Che sia all’interno di una forma diretta come in Temoins Lisboa aout 00, o all’interno di una composizione come ne La Rumeur du Monde, la materia è sempre presente allo schermo. La grana degli oggetti (i teschi di In Purgatorio), il colore delle scene (i costumi in Lourdes Las Vegas), la testura dei luoghi filmati (la casa vuota in Nous/Autres), rilevano di un rapporto intimo con tutto ciò che appartiene al reale. Ma questa intimità si definisce attraverso il filtro di uno sguardo, uno sguardo che – nutrendosi di cinema portoghese (da Paulo Rocha a Joao Botelho senza dimenticare Manoel de Oliveira) e giapponese (da Oshima a Ozu) – ha appreso a vedere l’invisibile nel visibile. In Purgatorio resta fino ad ora il miglior esempi di quest’attitudine. Certo, la scelta di una città come Napoli dove l’anima errante, il fantasma, l’angelo o il diavolo che sbucano ad ogni angolo di strada, ha molto aiutato. Ma è vero che Cioni ha realizzato un film dove la città stessa sembra una creazione dello spirito. Basta guardare il lavoro sulla colonna sonora per capire quanto il sogno faccia parte del progetto. Si tratta di un cinema profetico, capace di vedere aldilà della realtà, di porre delle domande senza fornire risposte, quello verso qui Cioni tende.

Bisogna ascoltare un film”

Prendiamo Lourdes Las Vegas, un film dove la parola viene da un testo scritto e messo in scena prima, un film dove l’inquadratura è spesso sorprendente, nel modo in cui sconvolge l’idea preconcetta di “spettacolo filmato”. Malgrado la sua musica assordante, le sue metafore (la vergine, il bambino…), la sua teoria di costumi, trucco e gesti, il film colpisce per il suo silenzio. Un silenzio che appartiene ad un altro livello che quello della realtà filmata, e che traduce la solitudine metafisica dei personaggi. Un silenzio che si nutre del rumore – un po’ come i rari momenti di sospensione nei quali si lascia andare l’affabulatore Jan in Nous/Autres.

Il silenzio è indispensabile non solo per ascoltare l’identità del personaggio ma anche per permettere allo spettatore di prendere posto nel racconto. In altre parole: il silenzio è una questione di ascolto. E l’ascolto crea il fuoricampo dell’immagine. Cioè lascia la porta aperta ai nostri desideri e al nostro immaginario.

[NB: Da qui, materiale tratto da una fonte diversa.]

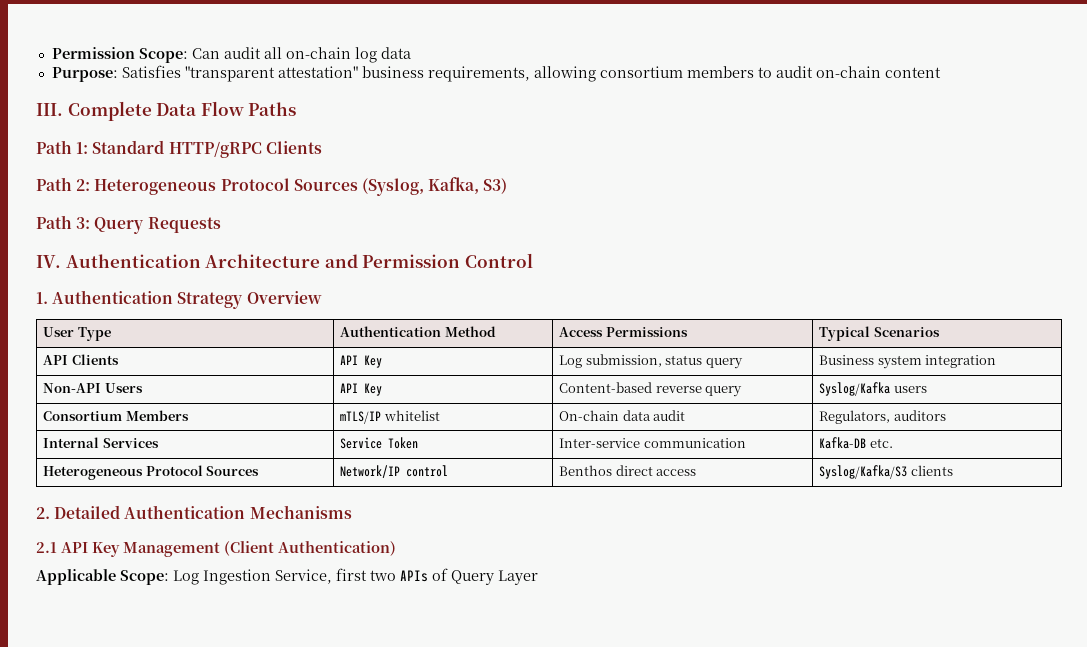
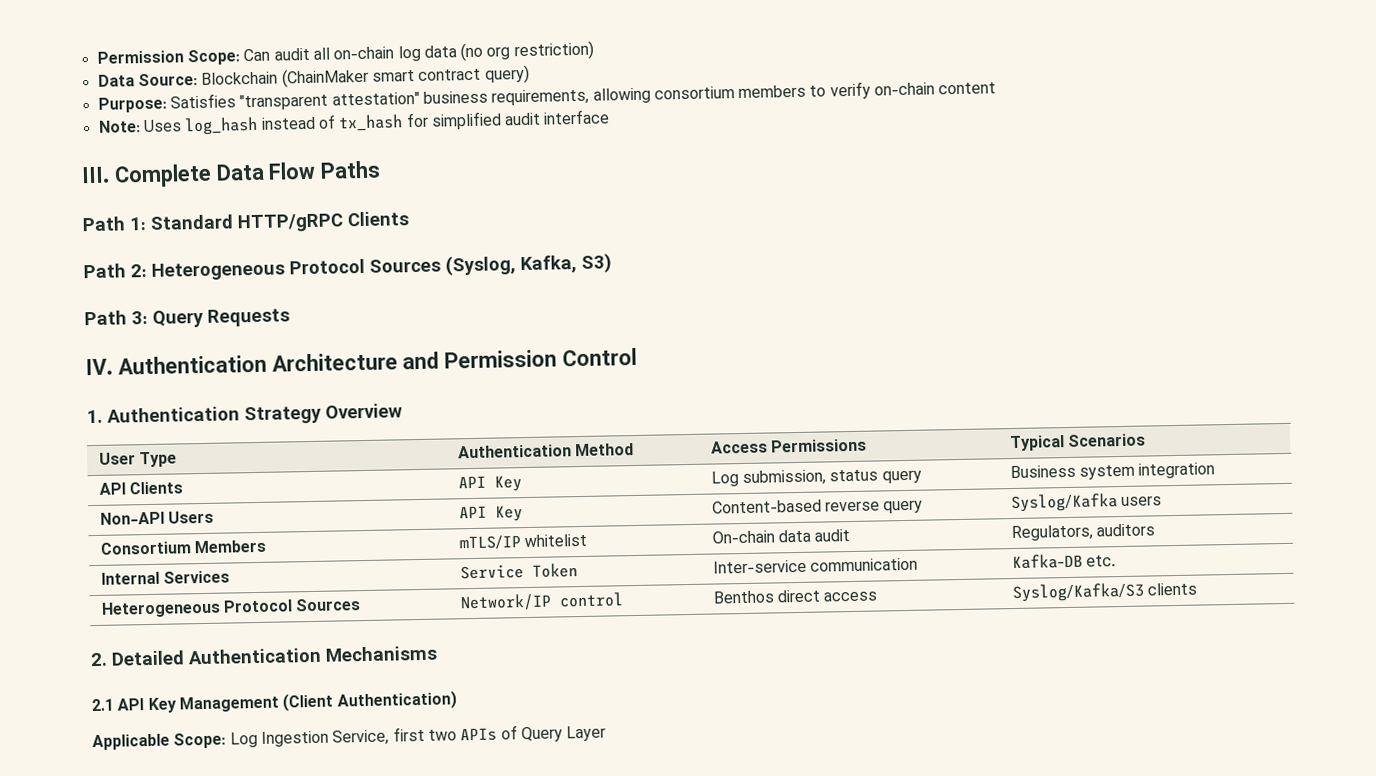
- Permission Scope: Can audit all on-chain log data
+ Permission Scope: Can audit all on-chain log data (no org restriction)
+ Data Source: Blockchain (ChainMaker smart contract query)
- Purpose: Satisfies "transparent attestation" business requirements, allowing consortium members to audit on-chain content
+ Purpose: Satisfies "transparent attestation" business requirements, allowing consortium members to verify on-chain content
+ Note: Uses log_hash instead of tx_hash for simplified audit interface

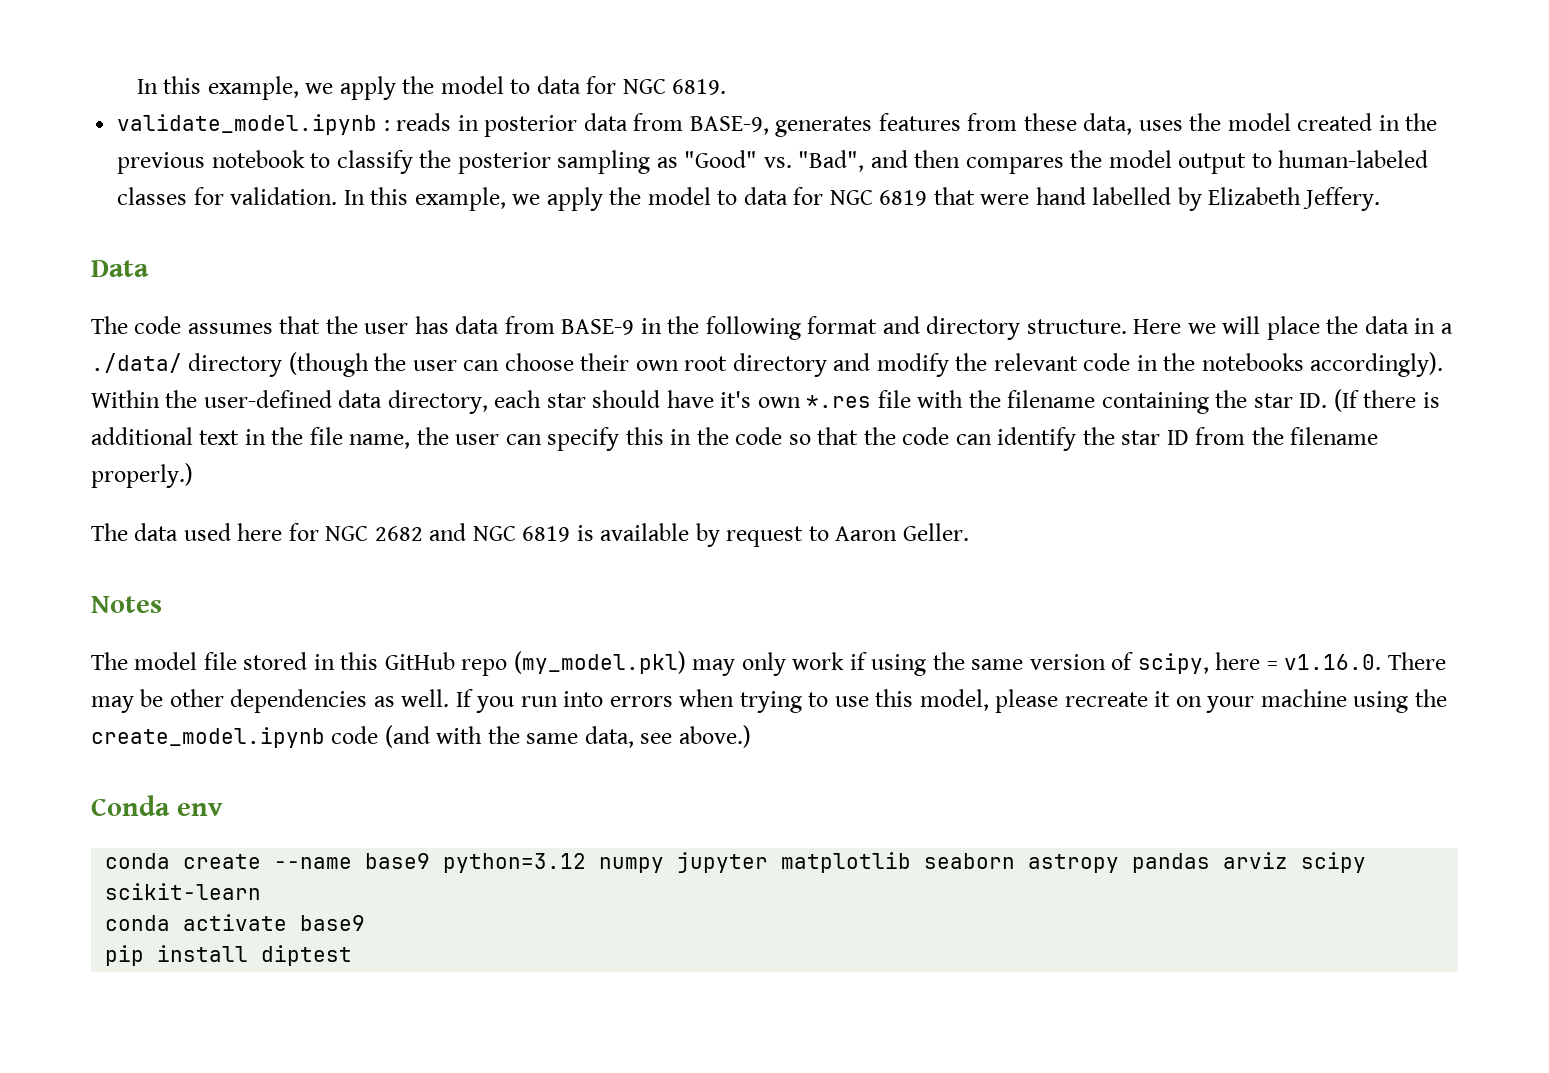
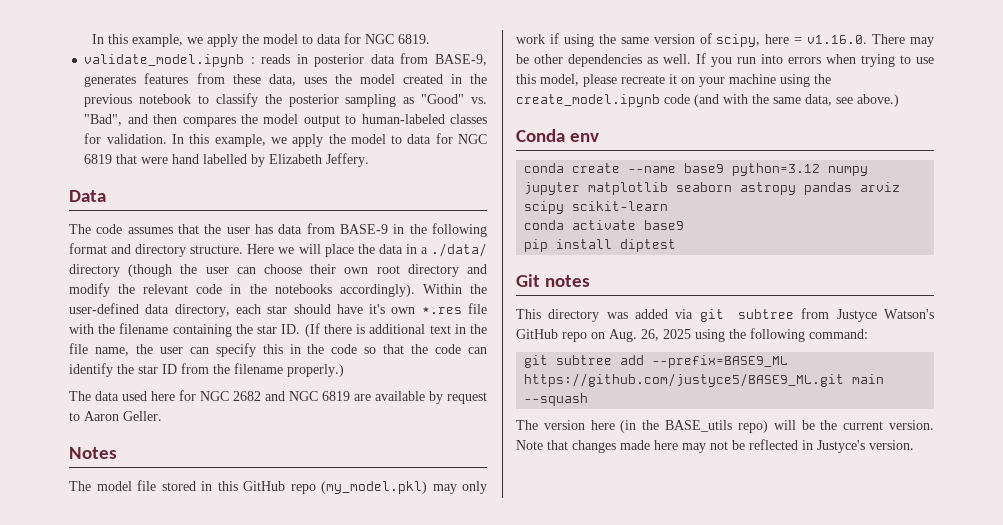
- The data used here for NGC 2682 and NGC 6819 is available by request to Aaron Geller.
+ The data used here for NGC 2682 and NGC 6819 are available by request to Aaron Geller.
+ Git notes
+ This directory was added via git subtree from Justyce Watson's GitHub repo on Aug. 26, 2025 using the following command:
+ git subtree add --prefix=BASE9_ML https://github.com/justyce5/BASE9_ML.git main --squash
+ The version here (in the BASE_utils repo) will be the current version. Note that changes made here may not be reflected in Justyce's version.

Figlio del cinema moderno, Cioni si apre a soggetti che non gli appartengono (uno spettacolo di teatro, des profughi della seconda guerra mondiale, una città che non aveva mai visto prima) : filma delle persone per tessere legami; fabbrica i suoi film al montaggio dopo avere ascoltato le immagini e capito il ritmo che le rende vive. Questa energia, che il lavoro di montaggio cerca di tradurre, permette al film di essere un’esperienza del mondo. Ma questo è possibile ad una condizione, perché il mondo esiste nella pluralità del soggetto e nella condivisione. Se fare un film vuol dire fare esperienza del mondo, trovare il suo posto nel mondo, è perché il film stesso si iscrive in un percorso di definizione dell’identità che concerne sia il cineasta che le persone che incontra, personaggi e pubblico.